** DATASET RECORDS follows **

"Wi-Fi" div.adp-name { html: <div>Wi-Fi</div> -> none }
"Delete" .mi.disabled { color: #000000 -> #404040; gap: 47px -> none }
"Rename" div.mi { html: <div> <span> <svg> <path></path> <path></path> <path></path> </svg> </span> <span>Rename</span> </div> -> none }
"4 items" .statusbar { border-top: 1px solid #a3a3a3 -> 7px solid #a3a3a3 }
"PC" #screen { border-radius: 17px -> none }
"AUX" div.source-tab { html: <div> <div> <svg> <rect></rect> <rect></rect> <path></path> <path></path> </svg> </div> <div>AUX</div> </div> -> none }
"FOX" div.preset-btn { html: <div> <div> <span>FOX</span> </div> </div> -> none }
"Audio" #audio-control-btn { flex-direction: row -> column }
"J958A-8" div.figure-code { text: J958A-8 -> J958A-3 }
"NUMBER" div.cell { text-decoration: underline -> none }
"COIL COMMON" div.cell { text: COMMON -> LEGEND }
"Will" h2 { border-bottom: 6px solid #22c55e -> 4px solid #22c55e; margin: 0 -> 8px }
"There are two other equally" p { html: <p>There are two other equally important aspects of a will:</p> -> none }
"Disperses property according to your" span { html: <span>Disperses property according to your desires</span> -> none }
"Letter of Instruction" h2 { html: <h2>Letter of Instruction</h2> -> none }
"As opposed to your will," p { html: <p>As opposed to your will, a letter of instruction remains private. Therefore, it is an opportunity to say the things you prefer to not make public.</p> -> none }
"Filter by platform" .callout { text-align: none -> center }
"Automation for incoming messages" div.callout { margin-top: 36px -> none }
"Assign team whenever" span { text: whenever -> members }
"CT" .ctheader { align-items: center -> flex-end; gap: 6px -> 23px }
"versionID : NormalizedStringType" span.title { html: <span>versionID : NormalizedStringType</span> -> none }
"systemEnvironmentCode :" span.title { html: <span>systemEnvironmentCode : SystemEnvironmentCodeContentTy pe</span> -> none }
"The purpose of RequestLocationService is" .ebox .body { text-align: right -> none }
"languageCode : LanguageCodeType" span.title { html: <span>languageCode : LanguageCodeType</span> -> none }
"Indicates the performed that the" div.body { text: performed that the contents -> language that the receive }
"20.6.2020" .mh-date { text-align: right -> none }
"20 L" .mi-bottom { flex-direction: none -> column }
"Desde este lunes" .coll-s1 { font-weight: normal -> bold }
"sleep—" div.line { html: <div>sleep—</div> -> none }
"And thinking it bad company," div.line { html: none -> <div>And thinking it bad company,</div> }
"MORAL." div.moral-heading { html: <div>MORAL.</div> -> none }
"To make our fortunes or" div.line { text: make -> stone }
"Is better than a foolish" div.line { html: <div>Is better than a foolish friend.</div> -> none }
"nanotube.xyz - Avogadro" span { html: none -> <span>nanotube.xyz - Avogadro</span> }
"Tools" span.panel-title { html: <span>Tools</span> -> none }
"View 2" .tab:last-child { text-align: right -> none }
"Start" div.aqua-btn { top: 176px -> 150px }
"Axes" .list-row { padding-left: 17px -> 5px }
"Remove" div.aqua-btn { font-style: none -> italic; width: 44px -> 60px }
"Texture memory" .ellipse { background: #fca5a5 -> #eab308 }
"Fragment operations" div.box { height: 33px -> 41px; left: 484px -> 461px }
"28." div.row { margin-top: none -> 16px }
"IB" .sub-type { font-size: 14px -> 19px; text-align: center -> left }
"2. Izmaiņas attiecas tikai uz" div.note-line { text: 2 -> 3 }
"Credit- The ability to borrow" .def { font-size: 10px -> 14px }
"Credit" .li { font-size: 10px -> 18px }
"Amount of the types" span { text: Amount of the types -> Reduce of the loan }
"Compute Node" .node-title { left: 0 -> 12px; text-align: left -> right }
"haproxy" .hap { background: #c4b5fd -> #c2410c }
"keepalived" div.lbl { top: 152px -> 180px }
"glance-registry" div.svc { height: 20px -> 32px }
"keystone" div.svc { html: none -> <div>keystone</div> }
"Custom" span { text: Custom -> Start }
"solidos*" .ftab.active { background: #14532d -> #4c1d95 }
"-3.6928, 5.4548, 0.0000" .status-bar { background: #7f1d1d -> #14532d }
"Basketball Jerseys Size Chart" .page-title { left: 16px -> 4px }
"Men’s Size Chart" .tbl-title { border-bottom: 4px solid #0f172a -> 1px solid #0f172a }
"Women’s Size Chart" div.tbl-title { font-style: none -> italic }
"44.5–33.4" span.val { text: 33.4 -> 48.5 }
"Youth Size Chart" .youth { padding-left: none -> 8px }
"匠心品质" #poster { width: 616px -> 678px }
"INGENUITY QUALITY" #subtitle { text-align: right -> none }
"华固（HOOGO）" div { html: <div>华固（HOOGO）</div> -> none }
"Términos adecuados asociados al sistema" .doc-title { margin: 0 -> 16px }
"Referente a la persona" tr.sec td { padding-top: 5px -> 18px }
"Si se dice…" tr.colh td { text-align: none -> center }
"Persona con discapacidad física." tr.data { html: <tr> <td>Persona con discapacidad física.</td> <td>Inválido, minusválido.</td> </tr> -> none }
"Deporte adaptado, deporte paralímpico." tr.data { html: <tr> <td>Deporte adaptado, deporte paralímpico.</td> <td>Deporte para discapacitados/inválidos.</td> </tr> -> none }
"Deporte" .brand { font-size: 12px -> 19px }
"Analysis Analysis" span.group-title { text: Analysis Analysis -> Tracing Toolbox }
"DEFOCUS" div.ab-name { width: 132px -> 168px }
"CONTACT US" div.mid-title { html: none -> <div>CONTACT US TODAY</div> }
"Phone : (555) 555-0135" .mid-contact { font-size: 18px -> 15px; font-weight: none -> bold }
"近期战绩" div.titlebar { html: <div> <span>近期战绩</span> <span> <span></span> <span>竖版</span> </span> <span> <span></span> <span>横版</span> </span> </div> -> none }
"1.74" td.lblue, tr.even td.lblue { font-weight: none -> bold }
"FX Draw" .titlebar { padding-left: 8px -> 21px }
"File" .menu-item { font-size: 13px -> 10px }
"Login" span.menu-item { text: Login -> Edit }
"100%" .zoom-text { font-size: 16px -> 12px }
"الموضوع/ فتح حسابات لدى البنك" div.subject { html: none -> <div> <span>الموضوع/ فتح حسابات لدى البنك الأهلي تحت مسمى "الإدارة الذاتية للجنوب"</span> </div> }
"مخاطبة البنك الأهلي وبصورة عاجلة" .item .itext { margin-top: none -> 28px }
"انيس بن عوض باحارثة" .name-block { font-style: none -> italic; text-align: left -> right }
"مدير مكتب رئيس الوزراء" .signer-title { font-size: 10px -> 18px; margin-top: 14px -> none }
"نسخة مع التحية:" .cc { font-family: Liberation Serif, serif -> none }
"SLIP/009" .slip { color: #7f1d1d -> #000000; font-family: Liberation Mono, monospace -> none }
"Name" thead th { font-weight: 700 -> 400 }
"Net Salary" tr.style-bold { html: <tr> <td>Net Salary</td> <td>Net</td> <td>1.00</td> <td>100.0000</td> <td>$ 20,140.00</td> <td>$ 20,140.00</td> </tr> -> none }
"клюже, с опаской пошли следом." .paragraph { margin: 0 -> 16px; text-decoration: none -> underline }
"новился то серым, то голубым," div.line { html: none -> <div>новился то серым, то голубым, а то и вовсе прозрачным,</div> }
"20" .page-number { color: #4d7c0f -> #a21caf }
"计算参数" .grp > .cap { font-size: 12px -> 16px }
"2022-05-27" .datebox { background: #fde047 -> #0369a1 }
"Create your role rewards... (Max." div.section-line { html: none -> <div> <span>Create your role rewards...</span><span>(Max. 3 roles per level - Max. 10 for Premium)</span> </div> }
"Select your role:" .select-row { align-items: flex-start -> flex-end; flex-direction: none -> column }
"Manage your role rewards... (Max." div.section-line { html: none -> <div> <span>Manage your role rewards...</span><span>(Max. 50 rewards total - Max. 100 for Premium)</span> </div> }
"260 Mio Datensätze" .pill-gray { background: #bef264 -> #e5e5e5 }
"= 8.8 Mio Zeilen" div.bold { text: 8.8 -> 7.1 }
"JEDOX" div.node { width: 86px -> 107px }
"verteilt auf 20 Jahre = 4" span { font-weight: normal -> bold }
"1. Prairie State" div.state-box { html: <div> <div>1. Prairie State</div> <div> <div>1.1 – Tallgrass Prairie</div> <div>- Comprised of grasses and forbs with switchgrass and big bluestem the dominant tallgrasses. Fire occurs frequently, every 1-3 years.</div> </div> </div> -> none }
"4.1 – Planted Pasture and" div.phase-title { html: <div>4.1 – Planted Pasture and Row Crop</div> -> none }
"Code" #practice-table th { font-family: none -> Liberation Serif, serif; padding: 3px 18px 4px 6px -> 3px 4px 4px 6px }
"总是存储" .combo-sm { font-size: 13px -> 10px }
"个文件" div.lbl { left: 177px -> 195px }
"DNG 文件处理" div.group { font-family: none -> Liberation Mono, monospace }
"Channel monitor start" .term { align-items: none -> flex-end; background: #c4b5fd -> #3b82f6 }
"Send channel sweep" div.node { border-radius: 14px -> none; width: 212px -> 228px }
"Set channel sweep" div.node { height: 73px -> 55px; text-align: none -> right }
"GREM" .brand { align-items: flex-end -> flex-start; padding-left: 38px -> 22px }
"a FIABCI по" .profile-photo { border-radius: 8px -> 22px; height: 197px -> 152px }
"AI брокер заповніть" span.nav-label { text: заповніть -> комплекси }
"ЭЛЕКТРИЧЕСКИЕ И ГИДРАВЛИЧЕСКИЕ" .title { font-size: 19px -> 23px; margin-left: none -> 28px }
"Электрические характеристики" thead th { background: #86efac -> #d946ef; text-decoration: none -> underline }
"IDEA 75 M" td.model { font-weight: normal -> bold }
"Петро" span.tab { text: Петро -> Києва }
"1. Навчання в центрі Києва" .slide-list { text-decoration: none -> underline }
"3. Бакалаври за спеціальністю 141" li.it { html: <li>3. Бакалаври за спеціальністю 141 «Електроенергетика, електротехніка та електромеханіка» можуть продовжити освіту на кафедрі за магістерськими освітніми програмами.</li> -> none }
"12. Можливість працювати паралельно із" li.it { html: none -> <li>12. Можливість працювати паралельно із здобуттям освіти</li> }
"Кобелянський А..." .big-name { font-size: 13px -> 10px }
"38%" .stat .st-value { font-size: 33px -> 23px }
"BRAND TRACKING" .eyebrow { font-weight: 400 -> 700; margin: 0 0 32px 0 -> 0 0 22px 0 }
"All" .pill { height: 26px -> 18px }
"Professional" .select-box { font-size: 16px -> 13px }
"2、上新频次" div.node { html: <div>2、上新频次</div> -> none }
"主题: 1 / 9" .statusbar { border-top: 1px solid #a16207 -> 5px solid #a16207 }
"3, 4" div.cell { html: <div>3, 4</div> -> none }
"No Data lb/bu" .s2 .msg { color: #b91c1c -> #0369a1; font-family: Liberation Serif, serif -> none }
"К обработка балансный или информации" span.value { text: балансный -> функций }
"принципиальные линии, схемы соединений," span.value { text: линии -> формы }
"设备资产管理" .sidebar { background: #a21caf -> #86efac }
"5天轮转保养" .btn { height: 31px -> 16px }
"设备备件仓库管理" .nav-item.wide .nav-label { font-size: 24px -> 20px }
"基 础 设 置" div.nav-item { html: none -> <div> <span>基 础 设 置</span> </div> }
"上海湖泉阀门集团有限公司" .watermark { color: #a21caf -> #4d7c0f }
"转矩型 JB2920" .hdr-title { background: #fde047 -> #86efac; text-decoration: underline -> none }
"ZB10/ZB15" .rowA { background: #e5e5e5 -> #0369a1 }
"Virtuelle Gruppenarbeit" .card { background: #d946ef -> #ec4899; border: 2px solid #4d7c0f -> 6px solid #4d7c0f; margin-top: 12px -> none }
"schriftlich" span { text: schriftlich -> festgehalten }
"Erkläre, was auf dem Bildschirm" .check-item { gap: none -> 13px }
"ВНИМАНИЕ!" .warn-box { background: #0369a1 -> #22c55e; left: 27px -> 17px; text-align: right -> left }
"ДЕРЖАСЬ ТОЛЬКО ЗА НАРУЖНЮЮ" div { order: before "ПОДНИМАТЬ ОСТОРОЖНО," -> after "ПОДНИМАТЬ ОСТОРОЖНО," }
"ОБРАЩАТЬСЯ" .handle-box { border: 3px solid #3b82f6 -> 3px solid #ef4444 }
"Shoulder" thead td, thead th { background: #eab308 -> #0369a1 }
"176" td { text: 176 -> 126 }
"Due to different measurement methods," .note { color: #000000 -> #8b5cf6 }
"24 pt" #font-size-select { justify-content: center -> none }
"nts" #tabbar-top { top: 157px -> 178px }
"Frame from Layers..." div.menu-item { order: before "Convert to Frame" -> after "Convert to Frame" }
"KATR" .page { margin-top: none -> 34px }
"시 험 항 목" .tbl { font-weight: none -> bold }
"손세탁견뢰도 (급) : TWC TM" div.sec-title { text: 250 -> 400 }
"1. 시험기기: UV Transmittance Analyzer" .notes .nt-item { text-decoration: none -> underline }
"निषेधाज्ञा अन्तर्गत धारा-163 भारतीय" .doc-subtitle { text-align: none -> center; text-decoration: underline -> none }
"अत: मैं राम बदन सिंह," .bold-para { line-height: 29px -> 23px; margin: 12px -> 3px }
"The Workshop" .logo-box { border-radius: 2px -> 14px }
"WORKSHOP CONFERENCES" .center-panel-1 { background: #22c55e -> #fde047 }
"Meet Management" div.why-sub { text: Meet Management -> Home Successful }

** End of DATASET RECORDS **

INSTRUCTIONS TO FOLLOW
Going back to the entries above, set down exactly the lines that begin at the one with "html: <tr> <td>Persona" and end at the one with "text: Analysis Analysis", both included, and nothing else.

TASK ANSWER
"Persona con discapacidad física." tr.data { html: <tr> <td>Persona con discapacidad física.</td> <td>Inválido, minusválido.</td> </tr> -> none }
"Deporte adaptado, deporte paralímpico." tr.data { html: <tr> <td>Deporte adaptado, deporte paralímpico.</td> <td>Deporte para discapacitados/inválidos.</td> </tr> -> none }
"Deporte" .brand { font-size: 12px -> 19px }
"Analysis Analysis" span.group-title { text: Analysis Analysis -> Tracing Toolbox }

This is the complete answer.